L’Europe a mis du temps à se mettre en route, mais une fois lancée, elle va loin et assez vite. Je suis sûr que l’Europe s’est déjà réveillée et a compris.
Il est de la responsabilité de l’Europe de s’occuper de sa sécurité ; l’une de mes missions est de promouvoir la collaboration des industries de défense afin de rendre cette Europe forte à nouveau.
Nous avons dû inventer quelque chose que nous n’avions pas, que l’Europe n’avait pas et que personne d’autre n’avait : des intercepteurs de drones au coût inférieur à 5 000 dollars.
Oleksandr Kamyshin
Une question historique : lorsque vous avez mis en place votre fonction et votre mission au cœur de la défense ukrainienne, aviez-vous à l’esprit des modèles historiques de mobilisation en temps de guerre ?
J’ai beaucoup appris des stratégies de guerre soviétique, allemande, britannique et américaine. Par exemple, lors de la Seconde Guerre mondiale, il existait au Royaume-Uni un ministère de la Production créé pour la guerre, qui a ensuite fusionné avec le ministère des Approvisionnements. Nous nous sommes inspirés de ceci pour nous doter d’un département des achats au sein du ministère de la Défense ukrainien.
En ce qui concerne la défense, nous n’avons donc pas inventé la roue : nous avons appris des autres.
En quoi l’expérience soviétique fut-elle similaire à la vôtre ?

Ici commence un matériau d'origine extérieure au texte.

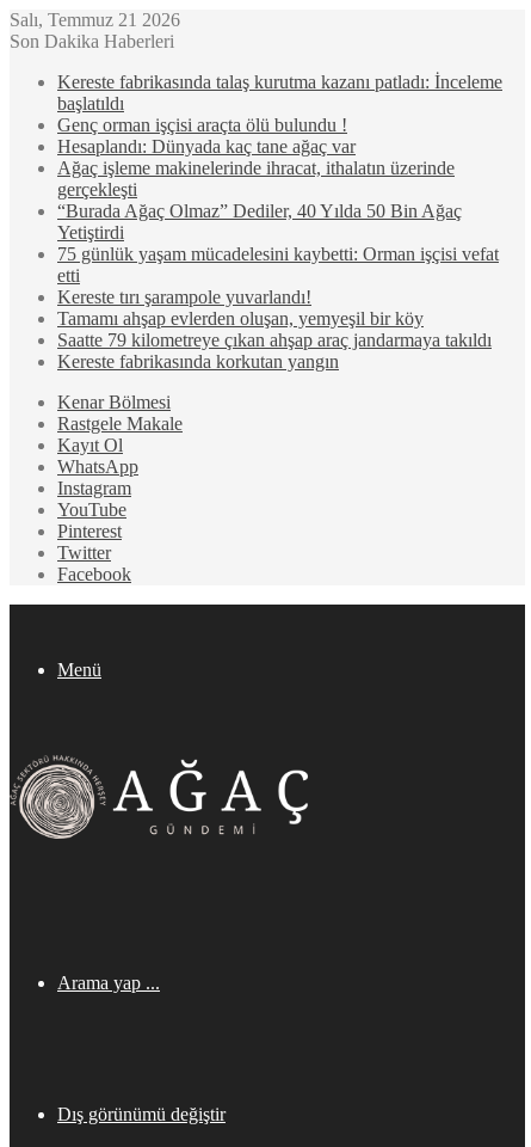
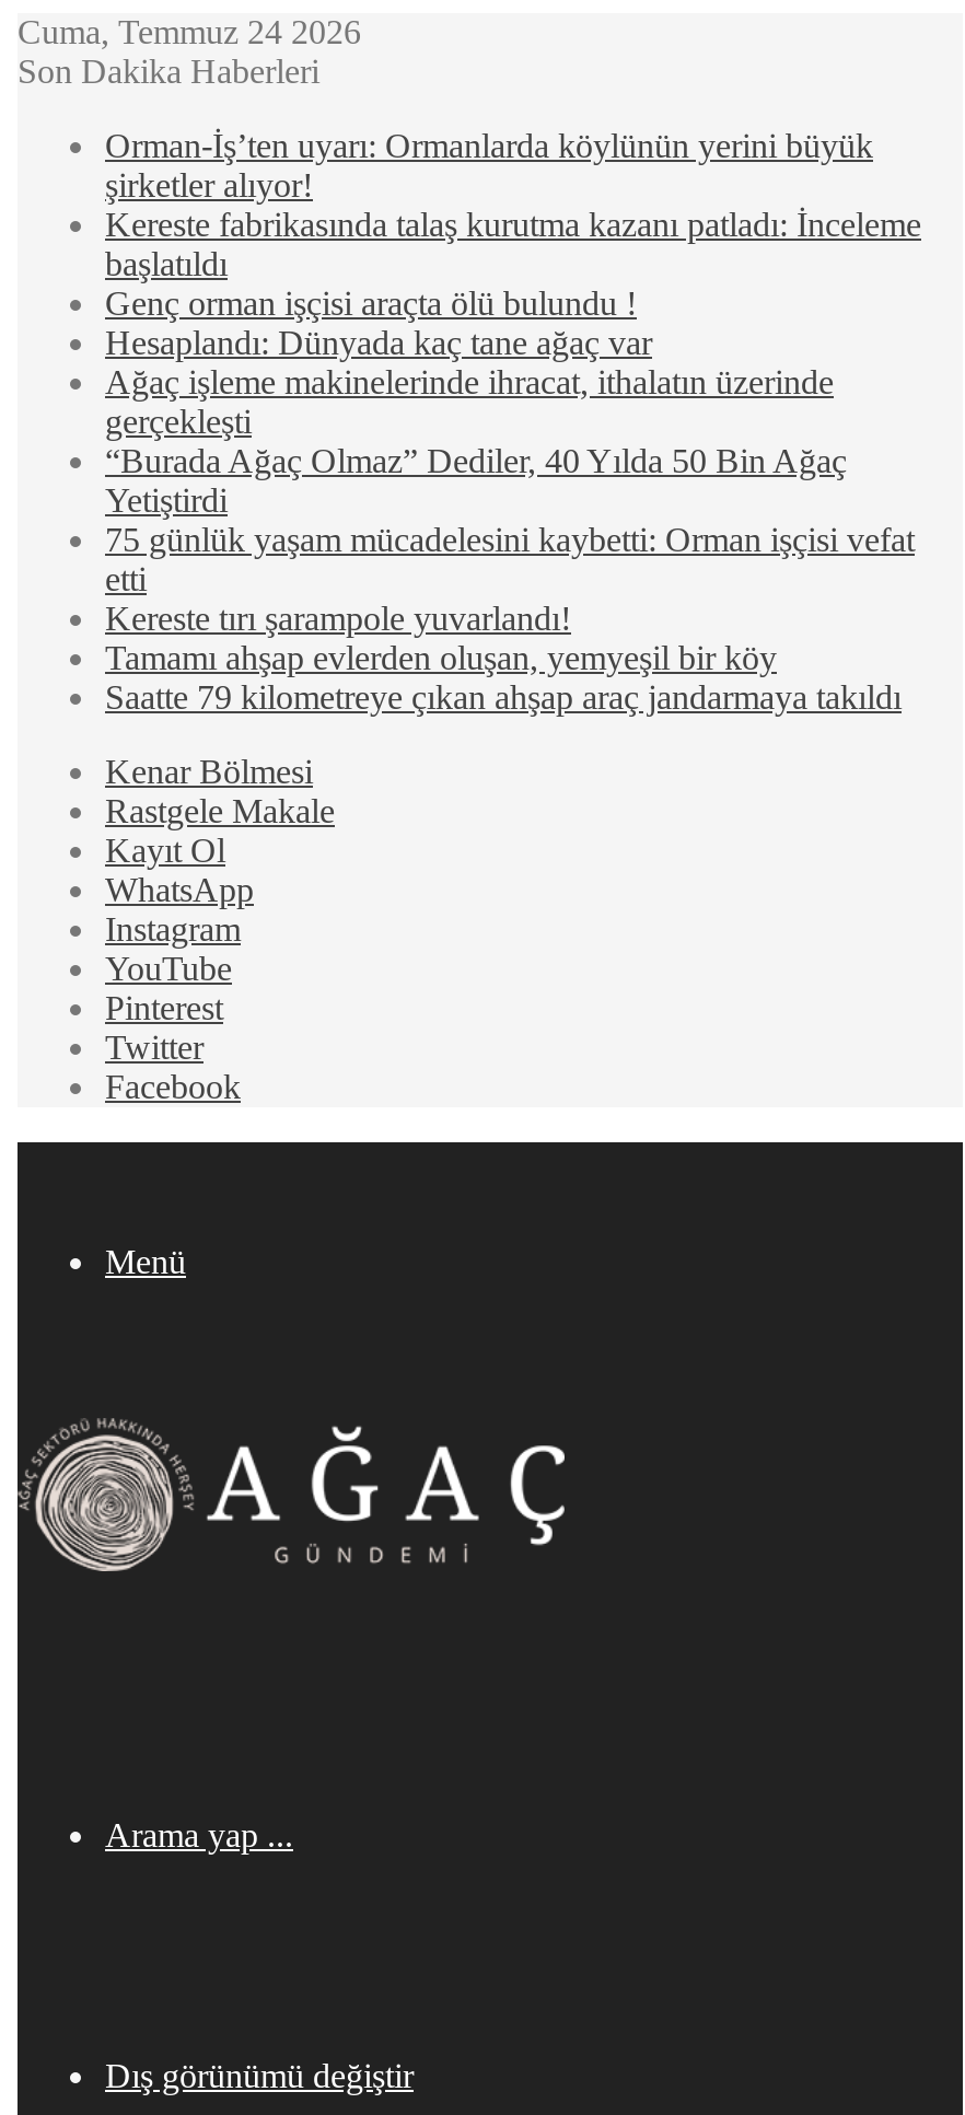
[10,10,180,30] Salı, Temmuz 21 2026 -> [18,13,361,50] Cuma, Temmuz 24 2026
none -> [105,127,873,204] Orman-İş’ten uyarı: Ormanlarda köylünün yerini büyük | şirketler alıyor!
moved [57,72,502,350] -> [105,206,921,716]: Kereste fabrikasında talaş kurutma kazanı patladı: İnceleme | başlatıldı | Genç orman işçisi araçta ölü bulundu ! | ... | Tamamı ahşap evlerden oluşan, yemyeşil bir köy | Saatte 79 kilometreye çıkan ahşap araç jandarmaya takıldı
[57,351,339,372] Kereste fabrikasında korkutan yangın -> none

Ces expériences ne sont jamais similaires, mais il faut s’inspirer de certains cas et les adapter pour construire quelque chose. Je suis sûr que le cas de l’industrie de défense ukrainienne sera largement étudié par l’Occident.

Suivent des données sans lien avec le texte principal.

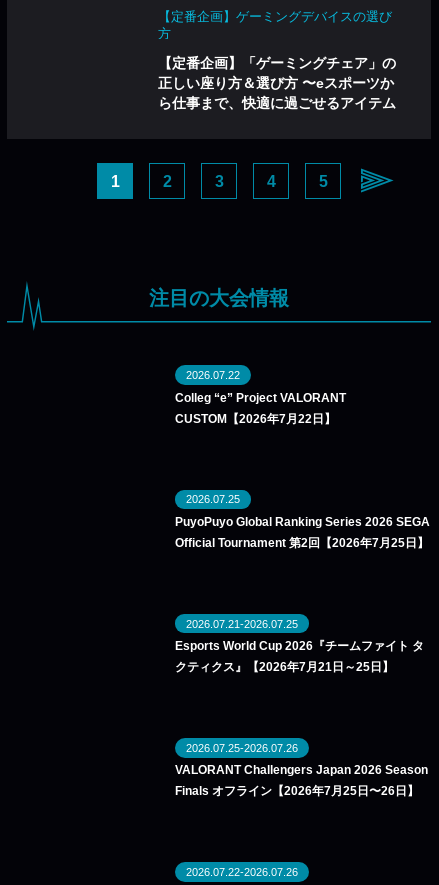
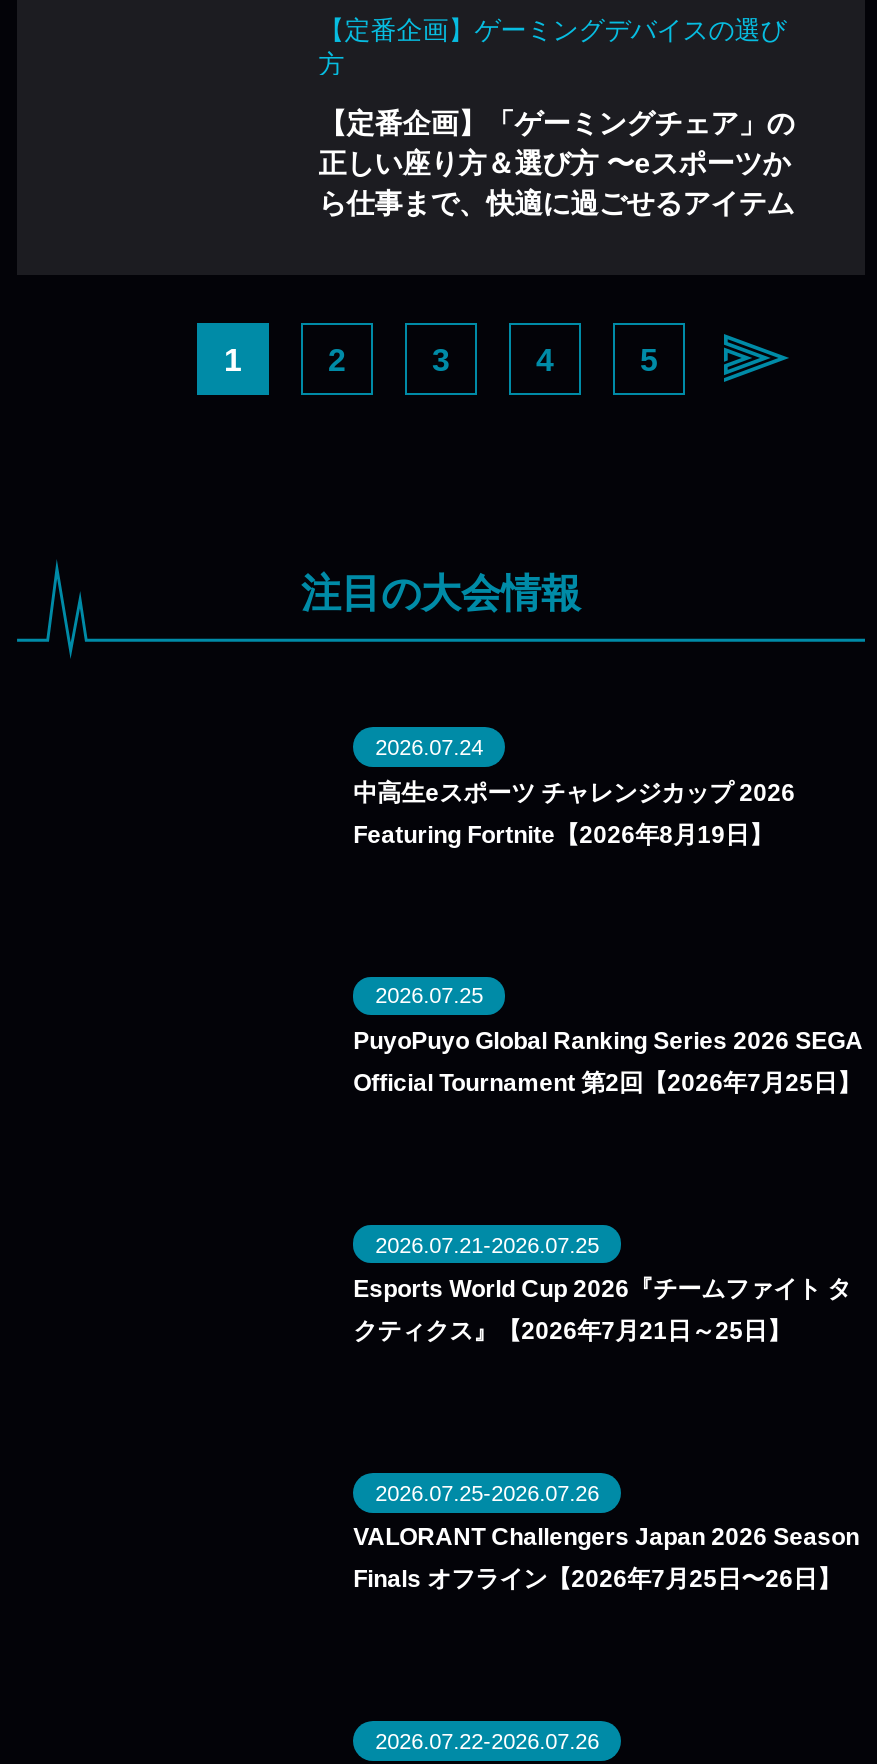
[186,369,240,381] 2026.07.22 -> [375,735,483,759] 2026.07.24
[175,390,346,404] Colleg “e” Project VALORANT -> [353,778,795,806] 中高生eスポーツ チャレンジカップ 2026
[175,412,336,426] CUSTOM【2026年7月22日】 -> [353,820,773,848] Featuring Fortnite【2026年8月19日】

Pensez-vous que l’Ukraine deviendra un grand producteur d’armes pour toute l’Europe ?
C’est une nouvelle réalité et un nouveau monde qui s’ouvrent ; dans ce nouveau monde, l’Ukraine deviendra l’arsenal du monde libre.
Avec l’Europe, nous savons ce dont le nouveau monde a besoin. Vous avez l’échelle, les ressources et la gouvernance ; nous apporterons les nouvelles capacités que nous avons acquises en matière de production, et nous produirons avec vous pour défendre l’Europe et la rendre plus forte.
Au cours des trois dernières années, la guerre a énormément changé : nous sommes passés d’une guerre de tranchées à une guerre de drones, de 1914 à 2024. Aujourd’hui, vous ne commandez donc pas les mêmes armements qu’au début du conflit. Comment vous adaptez-vous à votre poste ?
En Ukraine, nous sommes très proches de la ligne de front. Tout le monde a des dizaines d’amis et de collègues qui combattent au front ; ils vous donnent toujours un retour d’information très rapide.
Ce retour d’information concerne des vies humaines. Vous savez toujours ce qui fonctionne et ce qui, dans certains cas, ne fonctionne pas.
C’est ainsi que nous améliorons beaucoup plus rapidement les équipements qu’ailleurs. Notre cycle d’innovation le plus court est de deux semaines, à partir du jour où l’on envoie quelque chose sur la ligne de front ; il court du moment où vous comprenez que cela ne fonctionne pas bien jusqu’au moment où vous le ramenez, l’adaptez et le renvoyez.
Vous avez beaucoup parlé des drones, mais est-ce la seule nouvelle technologie clef utilisée sur le champ de bataille ?
Nous sommes appuyés par toute une industrie, à commencer par les véhicules blindés. À l’heure actuelle, nous sommes capables de produire plus de véhicules blindés que tous les pays de l’OTAN réunis.
Cette industrie compte ensuite l’artillerie. Nous avons construits plus de pièces d’artillerie de 155 mm que tous les pays de l’OTAN réunis.
Au cours de cette guerre, nous avons aussi réinventé l’usage que l’on pouvait faire des drones.
Je ne dirais pas que l’Ukraine a inventé les drones ; ce serait faux. Mais la façon dont nous les utilisons et les produisons est sans doute une invention de cette guerre.